To do: Each line that contains the word "background" is to be copied from the records below.

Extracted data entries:

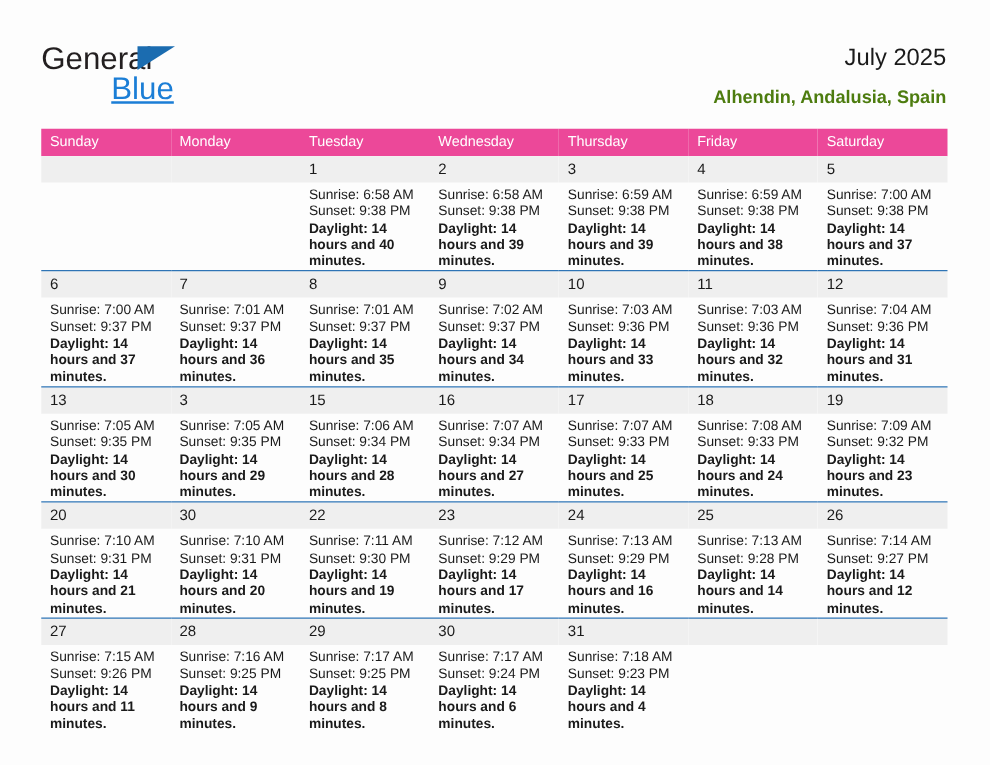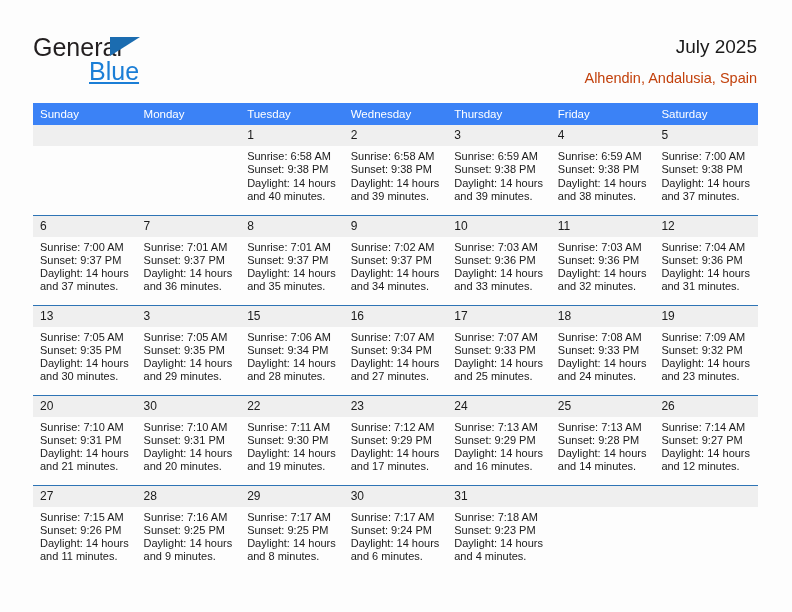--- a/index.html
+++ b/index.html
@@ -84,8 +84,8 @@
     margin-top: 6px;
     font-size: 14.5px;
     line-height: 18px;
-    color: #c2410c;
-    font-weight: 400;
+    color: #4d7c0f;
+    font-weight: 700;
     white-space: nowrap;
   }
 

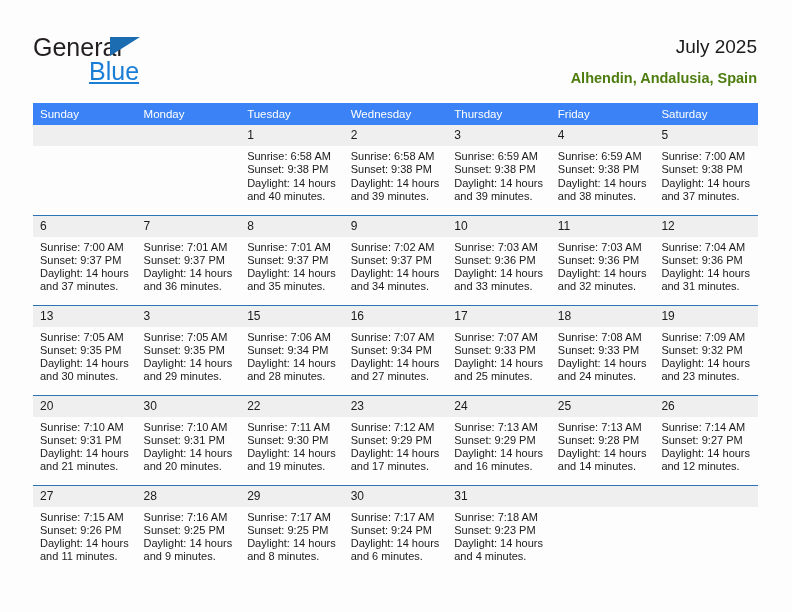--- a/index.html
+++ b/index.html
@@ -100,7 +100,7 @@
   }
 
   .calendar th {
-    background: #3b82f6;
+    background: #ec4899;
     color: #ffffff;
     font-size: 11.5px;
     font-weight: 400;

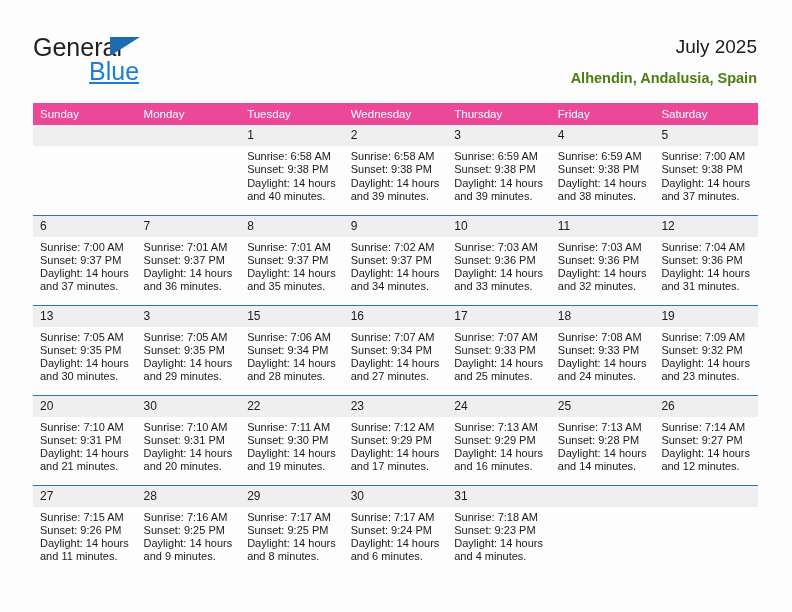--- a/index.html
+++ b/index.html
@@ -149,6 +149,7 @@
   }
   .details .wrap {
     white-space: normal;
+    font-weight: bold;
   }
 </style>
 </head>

...

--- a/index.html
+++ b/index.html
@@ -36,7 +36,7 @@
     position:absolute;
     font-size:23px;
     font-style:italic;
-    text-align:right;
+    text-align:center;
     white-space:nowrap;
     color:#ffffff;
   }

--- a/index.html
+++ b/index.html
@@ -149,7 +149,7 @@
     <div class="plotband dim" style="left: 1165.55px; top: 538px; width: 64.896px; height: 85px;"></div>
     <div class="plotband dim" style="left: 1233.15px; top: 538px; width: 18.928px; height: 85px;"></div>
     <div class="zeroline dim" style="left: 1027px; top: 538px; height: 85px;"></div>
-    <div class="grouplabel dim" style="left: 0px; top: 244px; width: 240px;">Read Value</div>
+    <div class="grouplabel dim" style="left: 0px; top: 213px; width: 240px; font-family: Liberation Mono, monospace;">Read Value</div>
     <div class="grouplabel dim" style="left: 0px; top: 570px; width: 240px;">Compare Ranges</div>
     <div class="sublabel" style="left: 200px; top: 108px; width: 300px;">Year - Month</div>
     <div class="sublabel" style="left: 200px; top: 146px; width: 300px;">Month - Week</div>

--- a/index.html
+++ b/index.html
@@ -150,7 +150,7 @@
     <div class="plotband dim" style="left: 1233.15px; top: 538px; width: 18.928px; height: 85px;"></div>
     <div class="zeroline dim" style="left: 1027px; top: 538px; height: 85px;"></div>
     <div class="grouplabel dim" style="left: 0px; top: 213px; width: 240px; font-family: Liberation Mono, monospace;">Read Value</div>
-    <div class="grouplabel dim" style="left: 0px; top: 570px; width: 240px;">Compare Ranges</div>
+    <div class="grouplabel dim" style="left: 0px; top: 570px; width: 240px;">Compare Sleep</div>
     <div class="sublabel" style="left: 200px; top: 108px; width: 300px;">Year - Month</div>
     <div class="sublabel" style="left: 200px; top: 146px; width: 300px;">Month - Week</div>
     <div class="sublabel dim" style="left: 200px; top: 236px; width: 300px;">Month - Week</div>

Task result:
-    background: #3b82f6;
+    background: #ec4899;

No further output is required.